### INSTRUCTIONS FOR THE TASK
The response has to reproduce all entries exactly while excluding their pictures.

### SUPPLIED MATERIAL

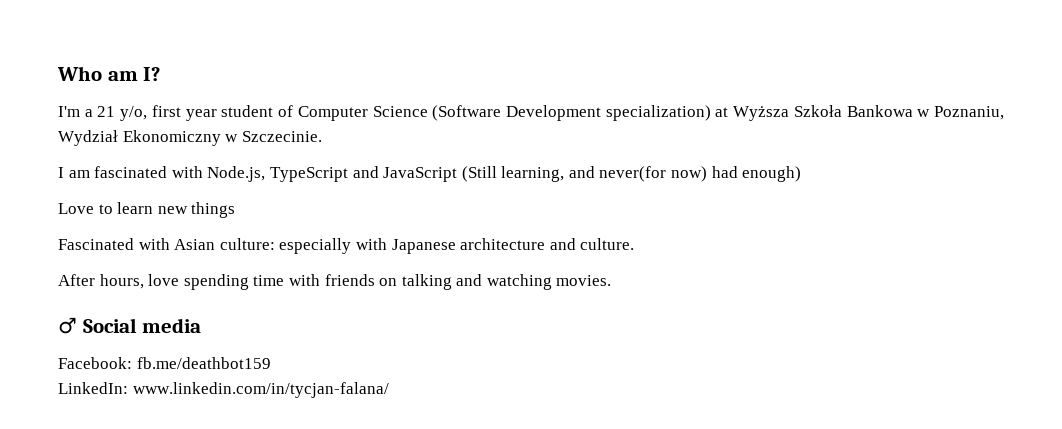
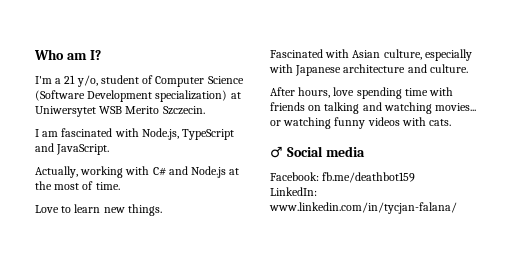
- I'm a 21 y/o, first year student of Computer Science (Software Development specialization) at Wyższa Szkoła Bankowa w Poznaniu, Wydział Ekonomiczny w Szczecinie.
+ I'm a 21 y/o, student of Computer Science (Software Development specialization) at Uniwersytet WSB Merito Szczecin.
- I am fascinated with Node.js, TypeScript and JavaScript (Still learning, and never(for now) had enough)
+ I am fascinated with Node.js, TypeScript and JavaScript.
+ Actually, working with C# and Node.js at the most of time.
- Love to learn new things
+ Love to learn new things.
- Fascinated with Asian culture: especially with Japanese architecture and culture.
+ Fascinated with Asian culture, especially with Japanese architecture and culture.
- After hours, love spending time with friends on talking and watching movies.
+ After hours, love spending time with friends on talking and watching movies... or watching funny videos with cats.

### ANSWER TO THIS EXERCISE
- I'm a 21 y/o, first year student of Computer Science (Software Development specialization) at Wyższa Szkoła Bankowa w Poznaniu, Wydział Ekonomiczny w Szczecinie.
+ I'm a 21 y/o, student of Computer Science (Software Development specialization) at Uniwersytet WSB Merito Szczecin.
- I am fascinated with Node.js, TypeScript and JavaScript (Still learning, and never(for now) had enough)
+ I am fascinated with Node.js, TypeScript and JavaScript.
+ Actually, working with C# and Node.js at the most of time.
- Love to learn new things
+ Love to learn new things.
- Fascinated with Asian culture: especially with Japanese architecture and culture.
+ Fascinated with Asian culture, especially with Japanese architecture and culture.
- After hours, love spending time with friends on talking and watching movies.
+ After hours, love spending time with friends on talking and watching movies... or watching funny videos with cats.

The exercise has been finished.